Front-end code edit data:
################

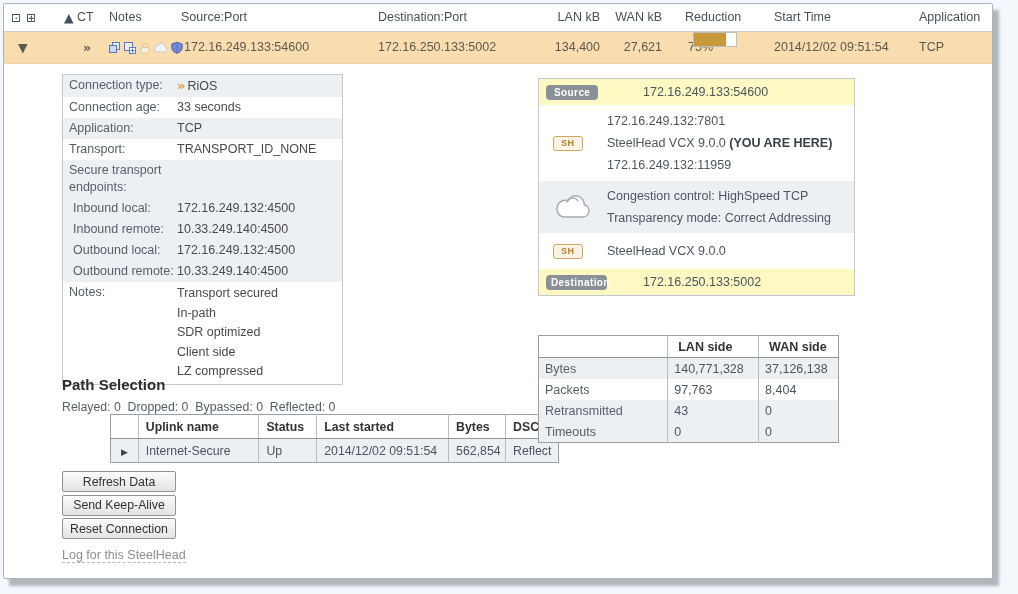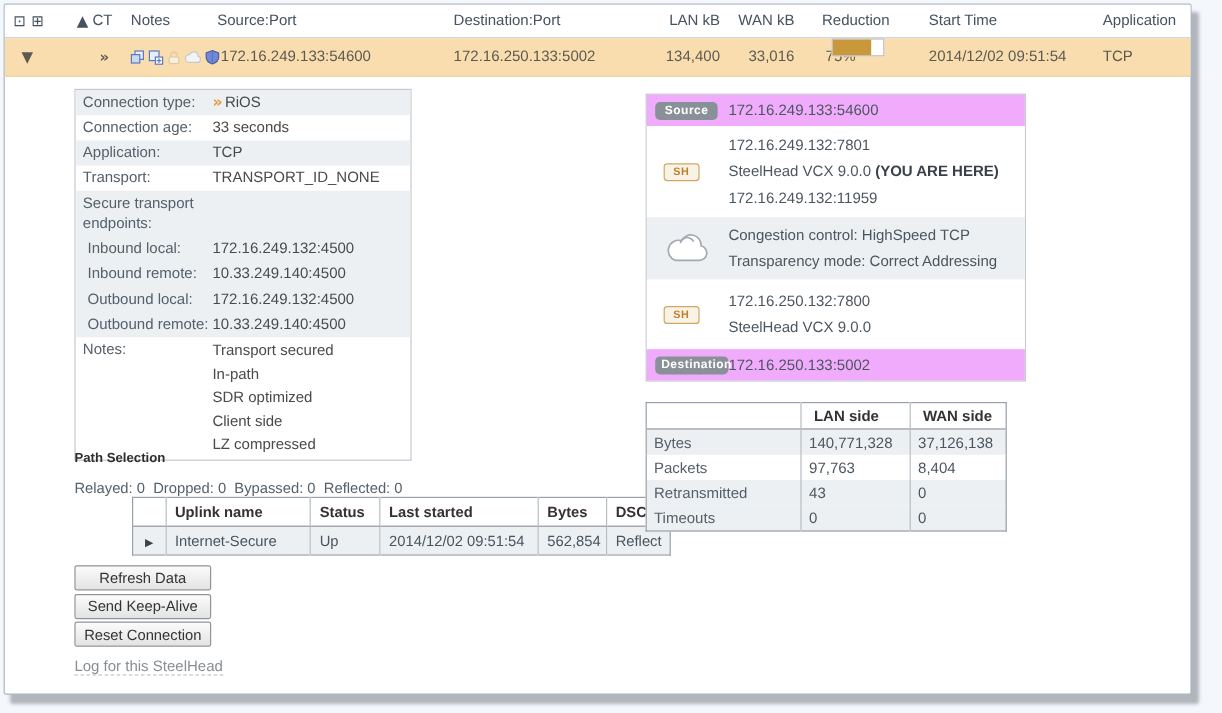--- a/index.html
+++ b/index.html
@@ -31,21 +31,21 @@
     font-size:12.5px;color:#4c565f;background:#fff;}
   .drow{display:flex;}
   .dlabel{width:114px;padding:2px 0 2px 6px;box-sizing:border-box;line-height:17px;color:#55606a;}
   .dlabel.sub{padding-left:10px;}
   .dvalue{flex:1;padding:2px 4px 2px 0;line-height:17px;color:#4a4a4a;}
   .zebra{background:#edf0f3;}
   .rios-sm{color:#e49b3c;font-weight:bold;font-size:13px;letter-spacing:-1px;margin-right:3px;}
   .notes-list div{line-height:19.5px;}
 
   
-  .path-title{position:absolute;left:58px;top:372px;font-size:11px;font-weight:bold;color:#2e2e2e;}
+  .path-title{position:absolute;left:58px;top:372px;font-size:15px;font-weight:bold;color:#2e2e2e;}
   .path-counters{position:absolute;left:58px;top:396px;font-size:12.3px;color:#55606a;white-space:pre;}
   .path-table{position:absolute;left:58px;top:410px;width:449px;border-collapse:collapse;
     font-size:12.3px;color:#4a545d;background:#fff;border:1px solid #98a0a9;margin-left:48px;}
   .path-table th,.path-table td{border-left:1px solid #b6bdc4;padding:2px 0 2px 7px;text-align:left;
     height:19px;white-space:nowrap;overflow:hidden;}
   .path-table th:first-child,.path-table td:first-child{border-left:none;}
   .path-table th{font-weight:bold;color:#333;border-bottom:1px solid #8d959d;}
   .path-table tbody tr{background:#edf0f3;}
   .p-expand{color:#3c4248;font-size:9px;cursor:pointer;}
 
@@ -57,21 +57,21 @@
   .log-link{position:absolute;left:58px;top:544px;font-size:12.5px;color:#8a8f94;
     border-bottom:1px dashed #b4b8bc;cursor:pointer;}
 
   
   .topo{position:absolute;left:534px;top:74px;width:315px;border:1px solid #c3c9cf;background:#fff;
     font-size:12.5px;color:#4c565f;}
   .topo-row{display:flex;align-items:center;}
   .topo-left{width:68px;box-sizing:border-box;padding-left:7px;display:flex;align-items:center;flex-shrink:0;}
   .topo-right{flex:1;}
   .topo-right div{line-height:22px;white-space:nowrap;}
-  .t-source,.t-dest{background:#f0abfc;height:26px;}
+  .t-source,.t-dest{background:#fef9c3;height:26px;gap:36px;}
   .t-node1{background:#fff;padding:5px 0;}
   .t-wan{background:#edf0f3;padding:4px 0;}
   .t-node2{background:#fff;padding:7px 0;}
   .gray-badge{background:#8a9097;color:#fff;font-size:10px;font-weight:bold;letter-spacing:.4px;
     padding:2px 8px;border-radius:4px;text-align:center;min-width:34px;box-sizing:content-box;}
   .t-dest .gray-badge{min-width:48px;padding:2px 5px;}
   .sh-badge{margin-left:7px;background:#f8f3e6;border:1px solid #d2a860;border-radius:3px;
     color:#bd7f2c;font-size:9px;font-weight:bold;padding:1.5px 7px;letter-spacing:.5px;}
   .you-are-here{font-weight:bold;color:#38404a;}
 
@@ -125,21 +125,21 @@
         <path d="M4.5 11h7a2.6 2.6 0 0 0 .5-5.15A3.6 3.6 0 0 0 5 4.6 2.9 2.9 0 0 0 4.5 11z" fill="#f3f4f6" stroke="#c6cad0"></path>
       </svg>
       <svg width="14" height="14" viewBox="0 0 14 14">
         <path d="M7 1.2l5.2 1.9v3.4c0 2.9-2.2 4.8-5.2 5.8-3-1-5.2-2.9-5.2-5.8V3.1z" fill="#7289d8" stroke="#4a5fa8"></path>
         <path d="M7 2.6v8.3" stroke="#5a70c2"></path>
       </svg>
     </span>
     <span style="left:180px">172.16.249.133:54600</span>
     <span style="left:374px">172.16.250.133:5002</span>
     <span class="num" style="left:520px;width:76px">134,400</span>
-    <span class="num" style="left:600px;width:58px">33,016</span>
+    <span class="num" style="left:600px;width:58px">27,621</span>
     <span style="left:684px">
       <span>75%</span>
         <span class="redbar">
           <i style="width: 75%;"></i>
         </span>
     </span>
     <span style="left:770px">2014/12/02 09:51:54</span>
     <span style="left:915px">TCP</span>
   </div>
 
@@ -263,21 +263,20 @@
       <div class="topo-right">
         <div>Congestion control: HighSpeed TCP</div>
         <div>Transparency mode: Correct Addressing</div>
       </div>
     </div>
     <div class="topo-row t-node2">
       <div class="topo-left">
           <span class="sh-badge">SH</span>
         </div>
       <div class="topo-right">
-        <div>172.16.250.132:7800</div>
         <div>SteelHead VCX 9.0.0</div>
       </div>
     </div>
     <div class="topo-row t-dest">
       <div class="topo-left">
           <span class="gray-badge">Destination</span>
         </div>
       <div class="topo-right">
           <div>172.16.250.133:5002</div>
         </div>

################

*Problem to solve*:
In the copy, include all records verbatim but no images.

*Solution to this problem*:
--- a/index.html
+++ b/index.html
@@ -31,21 +31,21 @@
     font-size:12.5px;color:#4c565f;background:#fff;}
   .drow{display:flex;}
   .dlabel{width:114px;padding:2px 0 2px 6px;box-sizing:border-box;line-height:17px;color:#55606a;}
   .dlabel.sub{padding-left:10px;}
   .dvalue{flex:1;padding:2px 4px 2px 0;line-height:17px;color:#4a4a4a;}
   .zebra{background:#edf0f3;}
   .rios-sm{color:#e49b3c;font-weight:bold;font-size:13px;letter-spacing:-1px;margin-right:3px;}
   .notes-list div{line-height:19.5px;}
 
   
-  .path-title{position:absolute;left:58px;top:372px;font-size:11px;font-weight:bold;color:#2e2e2e;}
+  .path-title{position:absolute;left:58px;top:372px;font-size:15px;font-weight:bold;color:#2e2e2e;}
   .path-counters{position:absolute;left:58px;top:396px;font-size:12.3px;color:#55606a;white-space:pre;}
   .path-table{position:absolute;left:58px;top:410px;width:449px;border-collapse:collapse;
     font-size:12.3px;color:#4a545d;background:#fff;border:1px solid #98a0a9;margin-left:48px;}
   .path-table th,.path-table td{border-left:1px solid #b6bdc4;padding:2px 0 2px 7px;text-align:left;
     height:19px;white-space:nowrap;overflow:hidden;}
   .path-table th:first-child,.path-table td:first-child{border-left:none;}
   .path-table th{font-weight:bold;color:#333;border-bottom:1px solid #8d959d;}
   .path-table tbody tr{background:#edf0f3;}
   .p-expand{color:#3c4248;font-size:9px;cursor:pointer;}
 
@@ -57,21 +57,21 @@
   .log-link{position:absolute;left:58px;top:544px;font-size:12.5px;color:#8a8f94;
     border-bottom:1px dashed #b4b8bc;cursor:pointer;}
 
   
   .topo{position:absolute;left:534px;top:74px;width:315px;border:1px solid #c3c9cf;background:#fff;
     font-size:12.5px;color:#4c565f;}
   .topo-row{display:flex;align-items:center;}
   .topo-left{width:68px;box-sizing:border-box;padding-left:7px;display:flex;align-items:center;flex-shrink:0;}
   .topo-right{flex:1;}
   .topo-right div{line-height:22px;white-space:nowrap;}
-  .t-source,.t-dest{background:#f0abfc;height:26px;}
+  .t-source,.t-dest{background:#fef9c3;height:26px;gap:36px;}
   .t-node1{background:#fff;padding:5px 0;}
   .t-wan{background:#edf0f3;padding:4px 0;}
   .t-node2{background:#fff;padding:7px 0;}
   .gray-badge{background:#8a9097;color:#fff;font-size:10px;font-weight:bold;letter-spacing:.4px;
     padding:2px 8px;border-radius:4px;text-align:center;min-width:34px;box-sizing:content-box;}
   .t-dest .gray-badge{min-width:48px;padding:2px 5px;}
   .sh-badge{margin-left:7px;background:#f8f3e6;border:1px solid #d2a860;border-radius:3px;
     color:#bd7f2c;font-size:9px;font-weight:bold;padding:1.5px 7px;letter-spacing:.5px;}
   .you-are-here{font-weight:bold;color:#38404a;}
 
@@ -125,21 +125,21 @@
         <path d="M4.5 11h7a2.6 2.6 0 0 0 .5-5.15A3.6 3.6 0 0 0 5 4.6 2.9 2.9 0 0 0 4.5 11z" fill="#f3f4f6" stroke="#c6cad0"></path>
       </svg>
       <svg width="14" height="14" viewBox="0 0 14 14">
         <path d="M7 1.2l5.2 1.9v3.4c0 2.9-2.2 4.8-5.2 5.8-3-1-5.2-2.9-5.2-5.8V3.1z" fill="#7289d8" stroke="#4a5fa8"></path>
         <path d="M7 2.6v8.3" stroke="#5a70c2"></path>
       </svg>
     </span>
     <span style="left:180px">172.16.249.133:54600</span>
     <span style="left:374px">172.16.250.133:5002</span>
     <span class="num" style="left:520px;width:76px">134,400</span>
-    <span class="num" style="left:600px;width:58px">33,016</span>
+    <span class="num" style="left:600px;width:58px">27,621</span>
     <span style="left:684px">
       <span>75%</span>
         <span class="redbar">
           <i style="width: 75%;"></i>
         </span>
     </span>
     <span style="left:770px">2014/12/02 09:51:54</span>
     <span style="left:915px">TCP</span>
   </div>
 
@@ -263,21 +263,20 @@
       <div class="topo-right">
         <div>Congestion control: HighSpeed TCP</div>
         <div>Transparency mode: Correct Addressing</div>
       </div>
     </div>
     <div class="topo-row t-node2">
       <div class="topo-left">
           <span class="sh-badge">SH</span>
         </div>
       <div class="topo-right">
-        <div>172.16.250.132:7800</div>
         <div>SteelHead VCX 9.0.0</div>
       </div>
     </div>
     <div class="topo-row t-dest">
       <div class="topo-left">
           <span class="gray-badge">Destination</span>
         </div>
       <div class="topo-right">
           <div>172.16.250.133:5002</div>
         </div>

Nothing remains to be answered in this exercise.